Sempre é bom lembrar que a “
assistência à saúde é livre à iniciativa privada”,
nos termos do artigo 199 da Constituição. O § 1º assegura à iniciativa
privada sua participação no sistema único de saúde de forma
complementar:
”
As instituições privadas poderão participar de forma
complementar do sistema único de saúde, segundo diretrizes deste,
mediante contrato de direito público ou convênio, tendo preferência as
entidades filantrópicas e as sem fins lucrativos”.
Sendo que o § 2º determina:
“
É vedada a destinação de recursos públicos para auxílios ou subvenções às instituições privadas com fins lucrativos”.
Portanto, a classe empresarial com capacidade de investimento poderá
à vontade investir na área da saúde.

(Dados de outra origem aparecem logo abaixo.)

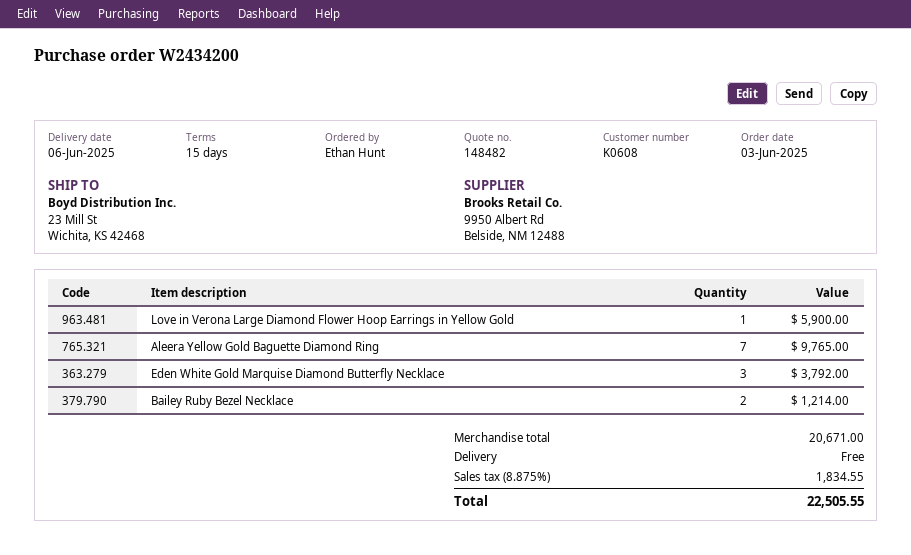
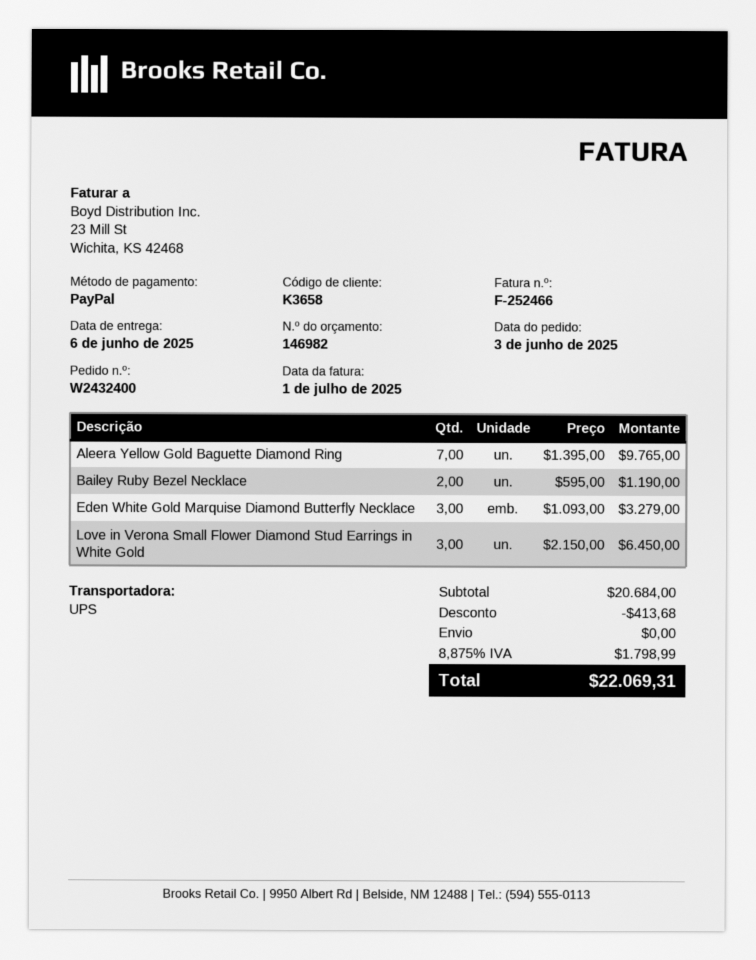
quote number: 148482 -> 146982
order number: W2434200 -> W2432400
customer number: K0608 -> K3658
Love in Verona Large Diamond Flower Hoop Earrings in Yellow Gold: 1 for 5900.00 -> none
Eden White Gold Marquise Diamond Butterfly Necklace: 3 for 3792.00 -> 3 for 3279.00
Bailey Ruby Bezel Necklace: 2 for 1214.00 -> 2 for 1190.00
Love in Verona Small Flower Diamond Stud Earrings in White Gold: none -> 3 for 6450.00
subtotal: 20671.00 -> 20684.00
discount: none -> 413.68
tax: 8.875% = 1834.55 -> 8.875% = 1798.99
total: 22505.55 -> 22069.31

Deve ajudar o SUS quando este não
reúna condições de atender à população e não o contrário.
IV –
Participação da Comunidade
A lei da saúde, n.
8.080/90, diz no seu
artigo 33 o seguinte:
“
Os recursos financeiros do Sistema Único de Saúde – SUS serão
depositados em conta especial, em cada esfera de sua atuação, e
movimentados sob fiscalização dos respectivos conselhos de saúde”. Essa mesma lei cria, na esfera federal, o
Conselho Nacional de Saúde (art. 12 e 37).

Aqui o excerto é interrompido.